Ecological network analysis for human networks

The application of ecosystem metrics, coupled with the characteristic ecosystem values, to human systems may provide unique design insights into mimicking the sustainability of nature. Biological ecosystems and industrial resource networks (networks of interacting industries) both represent a collection of entities (species and industries respectively) that exchange material and energy. Analogies between these two network types have been studied at a basic structural level [1417]. The analogy’s application is based on the hypothesis that when industrial systems mimic features of ecosystems they are able to approach the sustainable and efficient functional characteristics of biological ecosystems. Ecological flow-based metrics have been applied to a few human networks. Economic networks have been investigated in terms of the connection between economic growth and some ENA metrics, clearly defining them from an economic standpoint [1821]. Three Italian water networks were modified to reduce leakages in the system and the resultant change in ENA metrics was noted in [22]. Power grids have also been studied specifically using the ENA metric robustness for network redesign [2325]. This ENA metric robustness is of particular interest for designers as it offers a straightforward way of quantifying a system’s robustness to perturbations, a major factor in determining a system’s sustainability. These studies however still leave questions as to what the ecosystem metrics, and specifically ecosystem robustness, mean from a general energy efficiency standpoint. Answering this question will enable a broader application of ENA metrics and ecosystem characteristics to engineering and energy systems design. Engineers are very familiar with energy efficiency and thermodynamic power cycles. Hence, connecting ecological robustness, and the balance between pathway efficiency and redundancy that define ecological robustness, with energy efficiency may provide designers and decision makers with a fundamental thermodynamics based understanding of ENA metrics. Panyam et al. [26] addressed this from a high level first-law efficiency standpoint for Rankine and Brayton cycles. Recently, the ecological metric ascendency has also been connected to exergy efficiencies of Rankine cycles [27]. The analysis by Panyam et al. [26] is extended here to deepen the energy-based understanding of ENA metrics and ecosystem performance.

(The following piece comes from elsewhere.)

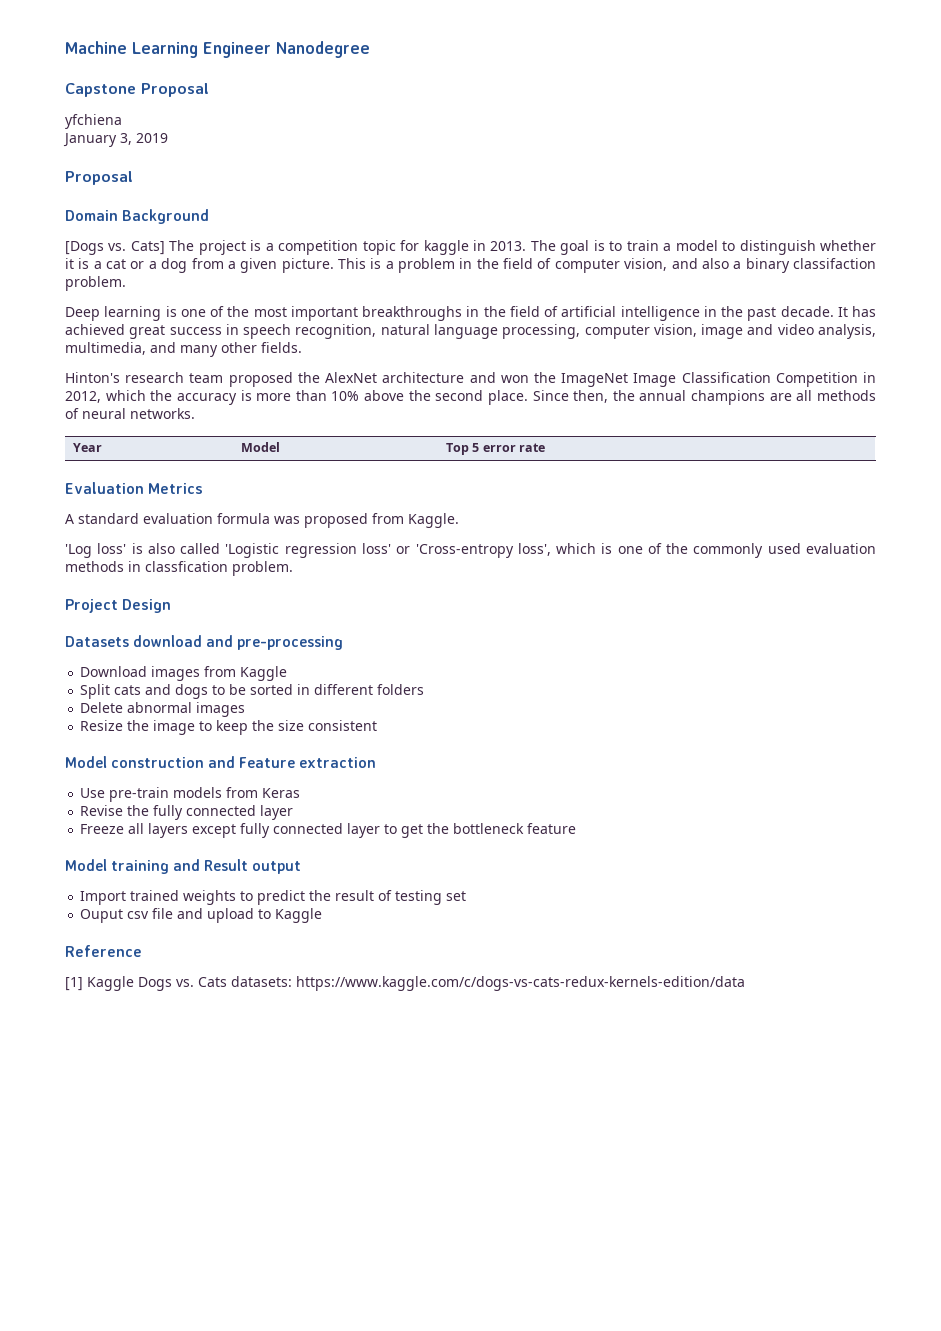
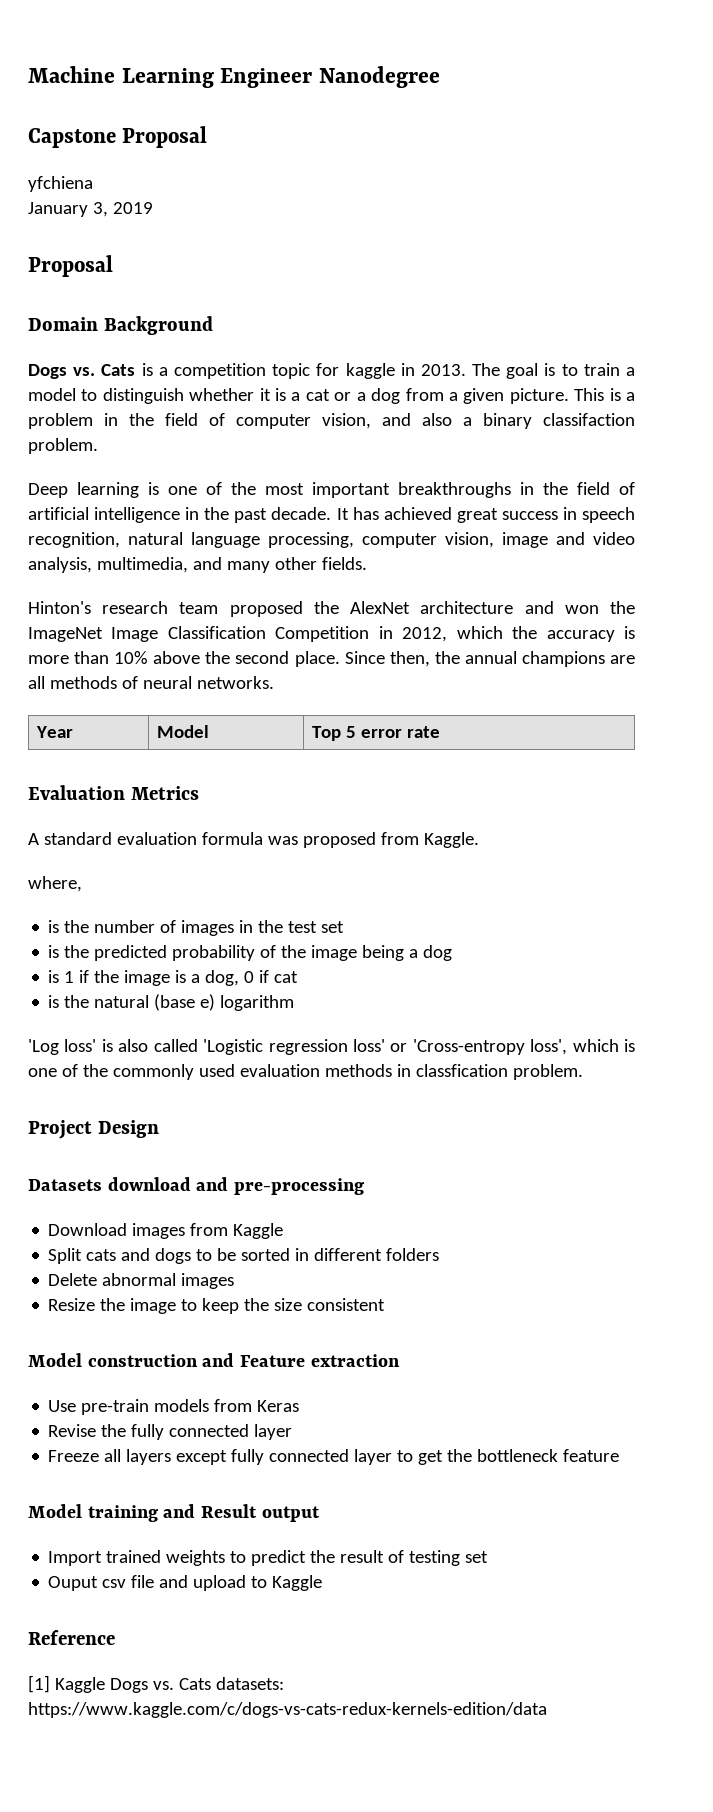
[65,240,246,255] [Dogs vs. Cats] The project -> [28,364,136,379] Dogs vs. Cats
(459, 520) none -> [28,876,82,892] [48,920,345,936] [48,945,453,961] [48,970,299,986] [48,994,295,1011] // where, // is the number of images in the test set // is the predicted probability of the image being a dog // is 1 if the image is a dog, 0 if cat // is the natural (base e) logarithm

Thermodynamic principles and sustainability

Thermodynamic efficiency represents the efficiency with which the total available energy is used [28]. This definition relates thermodynamic efficiency to sustainability and as a result there have been many studies connecting thermodynamic principles with sustainability [2, 5, 29, 30]. Most of these works however, focus on qualitative analyses, with an exception of [30], which quantitatively investigated the ENA structural metric cyclicity using thermodynamic power cycles. The work correlates changes in thermodynamic efficiency to changes in the ecological metric cyclicity for a group of thermodynamic systems. Their results suggested that increases in thermal efficiency, indicating efficiency improvements in the use of input energy, correlated with higher cyclicity values, a characteristic of biological ecosystems. Cyclicity increases can thus be understood to quantify improvements in how a system uses the materials and energy available. The bio-inspired design of human networks for sustainability has since that work been further developed to use more complex flow-based metrics from ENA. As a result, there is a need for these flow-based metrics, including robustness, to be investigated and understood in a similar manner.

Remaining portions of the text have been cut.